Recent years have witnessed remarkable progress in automatic speech recognition (ASR), driven by advances in model architectures and large-scale training data. However, two important aspects remain underexplored. First, Word Error Rate (WER), the dominant evaluation metric for decades, treats all words equally and often fails to reflect the semantic correctness of an utterance at the sentence level. Second, interactive correction-an essential component of human communication-has rarely been systematically studied in ASR research.
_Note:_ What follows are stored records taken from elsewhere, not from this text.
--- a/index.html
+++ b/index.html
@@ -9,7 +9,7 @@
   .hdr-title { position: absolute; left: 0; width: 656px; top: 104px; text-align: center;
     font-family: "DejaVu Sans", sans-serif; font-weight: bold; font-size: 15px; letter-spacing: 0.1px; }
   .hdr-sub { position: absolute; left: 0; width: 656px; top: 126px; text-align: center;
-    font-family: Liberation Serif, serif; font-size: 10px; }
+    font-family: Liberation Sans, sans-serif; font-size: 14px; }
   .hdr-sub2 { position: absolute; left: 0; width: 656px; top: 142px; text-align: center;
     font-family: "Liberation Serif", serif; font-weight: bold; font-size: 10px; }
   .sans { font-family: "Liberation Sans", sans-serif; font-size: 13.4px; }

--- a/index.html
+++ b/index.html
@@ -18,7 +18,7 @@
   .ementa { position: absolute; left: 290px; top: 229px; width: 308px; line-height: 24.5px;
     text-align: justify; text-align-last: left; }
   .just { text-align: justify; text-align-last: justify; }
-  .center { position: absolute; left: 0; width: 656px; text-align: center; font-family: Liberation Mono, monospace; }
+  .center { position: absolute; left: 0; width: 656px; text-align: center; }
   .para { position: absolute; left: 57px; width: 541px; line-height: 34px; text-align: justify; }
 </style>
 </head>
In this paper, we integrate these two perspectives under an agentic framework for interactive ASR. We propose leveraging LLM-as-a-Judge as a semantic-aware evaluation metric to assess recognition quality beyond token-level accuracy. Furthermore, we design an LLM-driven agent framework to simulate human-like multi-turn interaction, enabling iterative refinement of recognition outputs through semantic feedback. Extensive experiments are conducted on standard benchmarks, including GigaSpeech (English), WenetSpeech (Chinese), the ASRU 2019 code-switching test set. Both objective and subjective evaluations demonstrate the effectiveness of the proposed framework in improving semantic fidelity and interactive correction capability. We will release the code to facilitate future research in interactive and agentic ASR.